Mnt: A Novel Max-interacting Protein and Myc Antagonist

We have identified a novel Max-binding protein, Mnt, which belongs to neither the Myc nor the Mad families (Hurlin et al. 1997). Mnt interacts with Max in vivo and functions as a transcriptional repressor of reporter genes containing promoter-proximal CACGTG sites. Mnt:Max complexes also efficiently suppress Myc-dependent activation from the same promoter. Transcription repression by Mnt maps to a 13 amino acid N-terminal region related to the Sin3 interaction domain (SID) of Mad proteins. This region of Mnt mediates interaction with mSin3 corepressor proteins and its deletion converts Mnt from a repressor to an activator and from a suppressor of Myc-dependent transformation to a cooperating oncogene.

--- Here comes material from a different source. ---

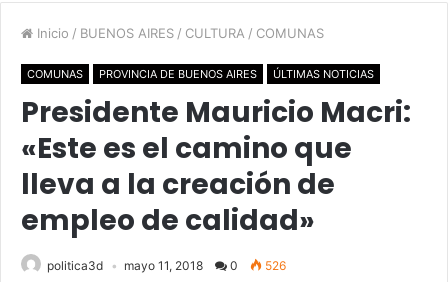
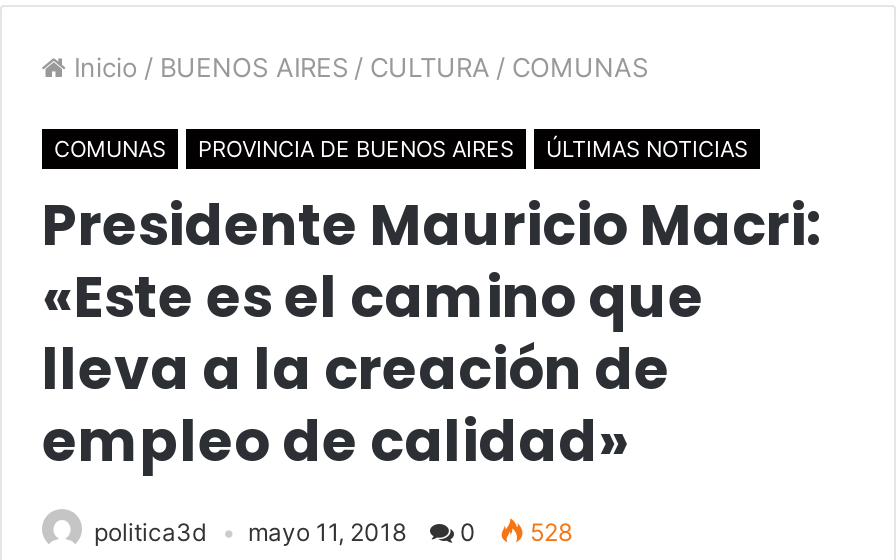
- politica3d mayo 11, 2018 0 526
+ politica3d mayo 11, 2018 0 528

This latter result suggests that Mnt and Myc regulate an overlapping set of target genes in vivo. Expression of mnt RNA is observed in many tissues and in both proliferating and differentiating cells. Likewise, Mnt protein is expressed in many proliferating cell types in culture where both Myc:Max and Mnt:Max complexes are detected. An exception is P19 embryonal carcinoma cells, where Mnt is expressed and in a complex with Max, but Myc proteins are not detected. Mnt is likely to be a key regulator of Myc activities in vivo and, in addition, may possess Myc-independent functions.